Retrieve a value from the resource configuration. Returns None if not found.

# Simple attribute
condition: "get('InstanceType') == 't3.large'"

# Nested attribute (dot notation)
condition: "get('Encryption.SSEAlgorithm') == 'aws:kms'"

# Default value if missing
condition: "get('MultiAZ', False) == True"

exists(attribute)

Check if an attribute exists and is not None.
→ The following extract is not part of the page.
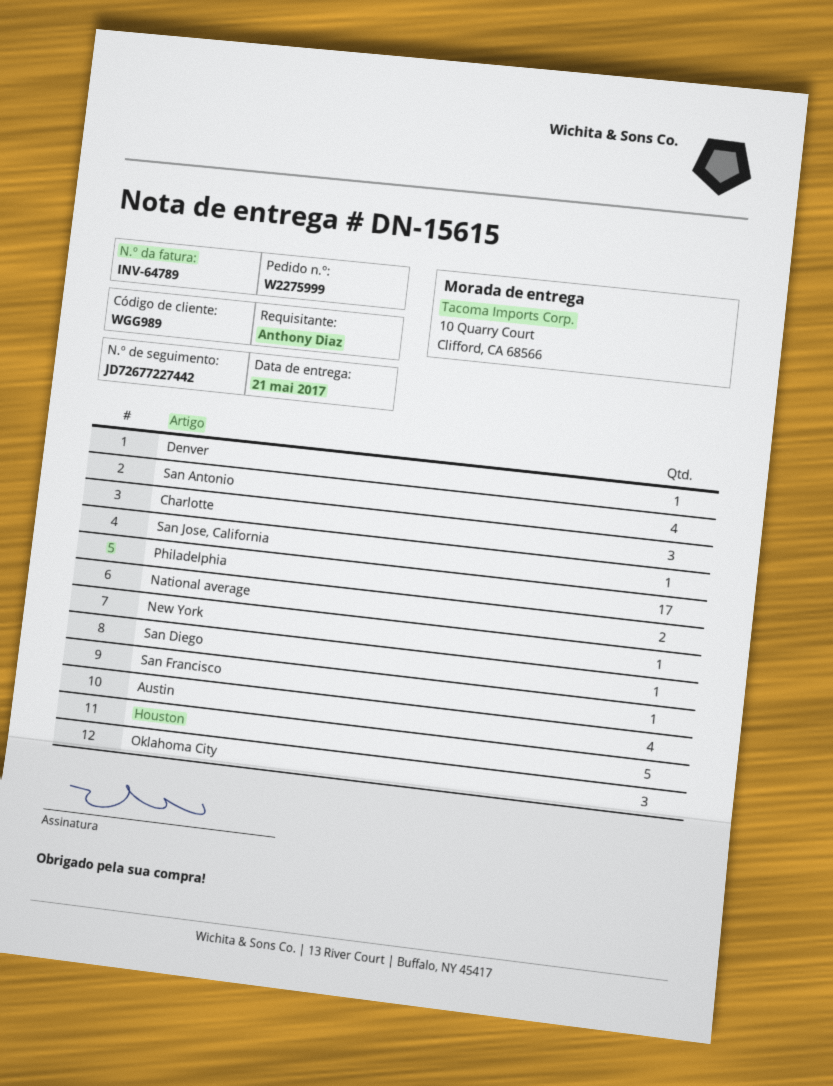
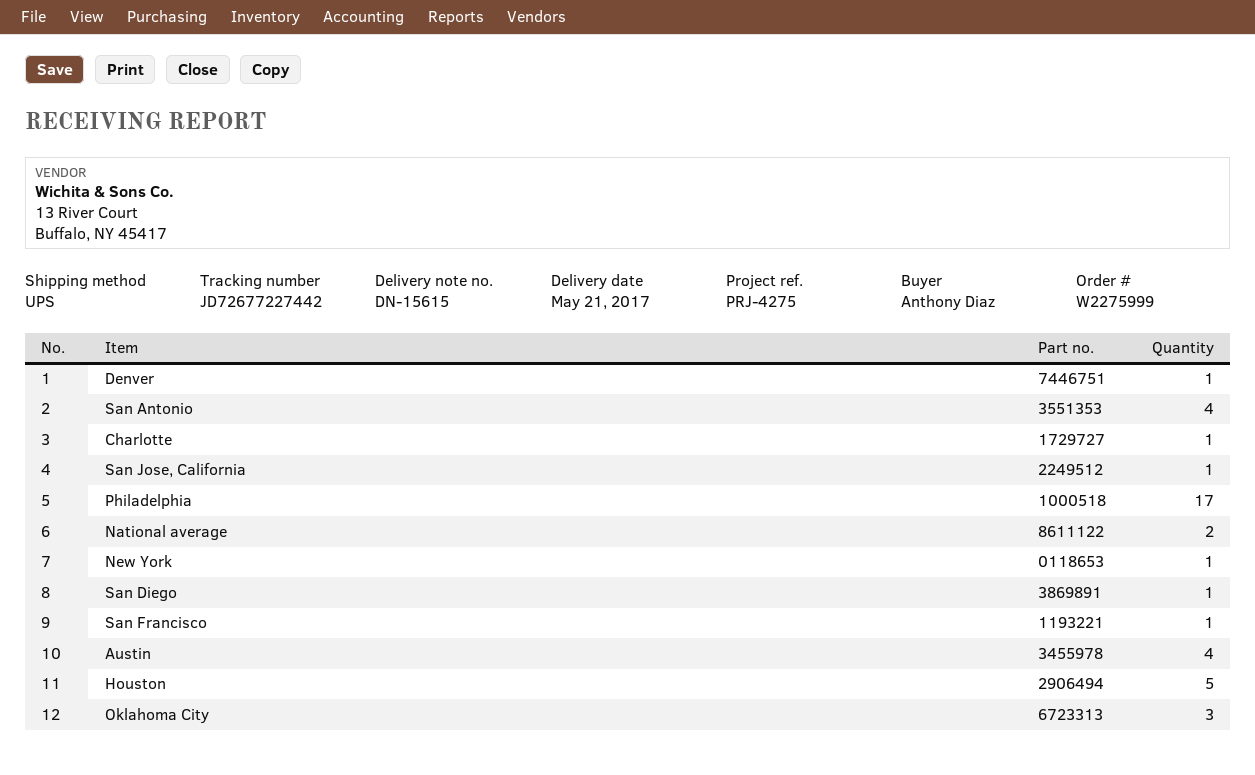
Charlotte: 3 -> 1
condition: "exists('Encryption')"
condition: "exists('Tags.Environment')"

env(key)

Get a value from policy context or OS environment variables.

# From policy context
condition: "get('VpcId') == env('ACCOUNT_VPC')"

# From OS environment
condition: "get('Region') == env('AWS_REGION')"

# With default value
condition: "get('KmsKeyId') == env('KMS_KEY', 'alias/default')"

Operators

Comparison

Operator Description Example
== Equal get('Engine') == 'mysql'
!= Not equal get('Status') != 'stopped'
> Greater than get('Size') > 100
>= Greater or equal get('IOPS') >= 3000
< Less than get('Age') < 30
<= Less or equal get('Replicas') <= 5

Logical

Operator Description Example
and Both true Encryption exists and get('Encryption.SSEAlgorithm') == 'aws:kms'
or Either true get('MultiAZ') == True or get('Engine') == 'aurora'
not Negation not get('PubliclyAccessible')

Membership

Operator Description Example
in Value in list get('InstanceType') in ['t3.micro', 't3.small']
not in Value not in list get('Engine') not in ['mysql5.6', 'postgres9.6']

Shorthand Syntax

For common patterns, use the simplified syntax:

Shorthand Equivalent
Attribute exists exists(get('Attribute'))
Attribute not exists not exists(get('Attribute')) 
# These are equivalent:
condition: "Encryption exists"
condition: "exists(get('Encryption'))"

Note: The shorthand only works for simple attribute names. For nested paths with get(), use the function form:

# CORRECT - use exists() function with get()
condition: "exists(get('VpcConfig.VpcId'))"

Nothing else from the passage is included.